#### WORK ORDER
The line that holds "DBA4653S: 5 for 1399.50 -> 4 for 1119.60" marks the start. Return it and each following line through the end of the data, unchanged.

#### RECORDS FOR THE EXERCISE
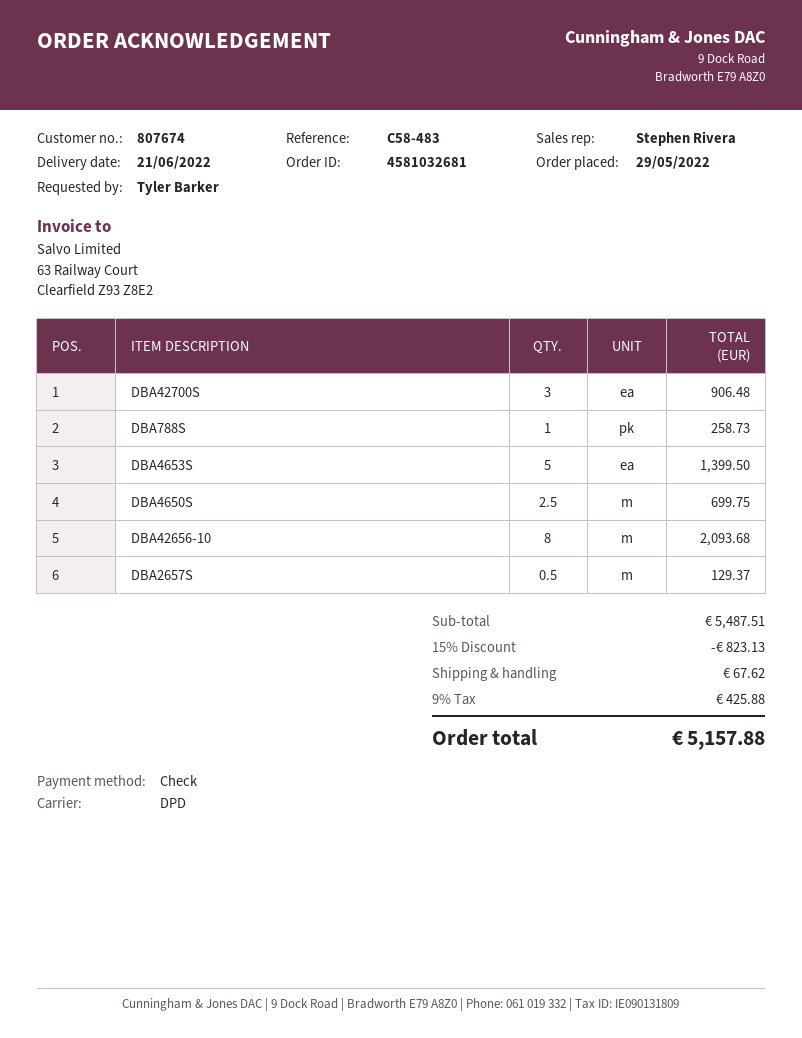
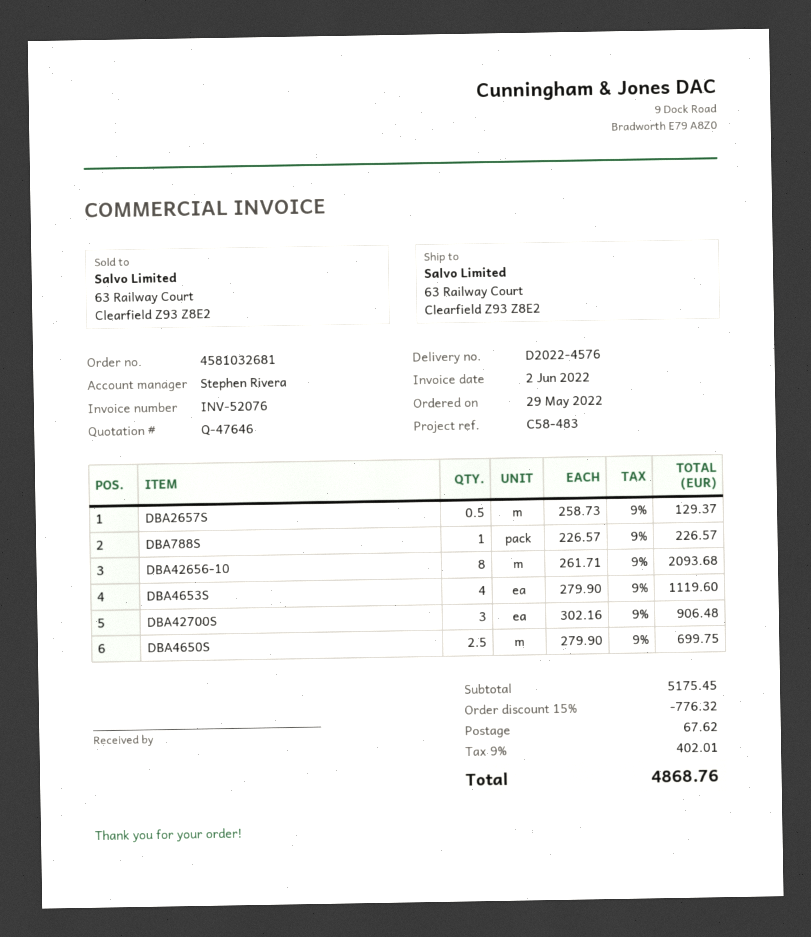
DBA788S: 1 for 258.73 -> 1 for 226.57
DBA4653S: 5 for 1399.50 -> 4 for 1119.60
subtotal: 5487.51 -> 5175.45
discount: 15% = 823.13 -> 15% = 776.32
tax: 9% = 425.88 -> 9% = 402.01
total: 5157.88 -> 4868.76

#### RESULT FOR THIS EXERCISE
DBA4653S: 5 for 1399.50 -> 4 for 1119.60
subtotal: 5487.51 -> 5175.45
discount: 15% = 823.13 -> 15% = 776.32
tax: 9% = 425.88 -> 9% = 402.01
total: 5157.88 -> 4868.76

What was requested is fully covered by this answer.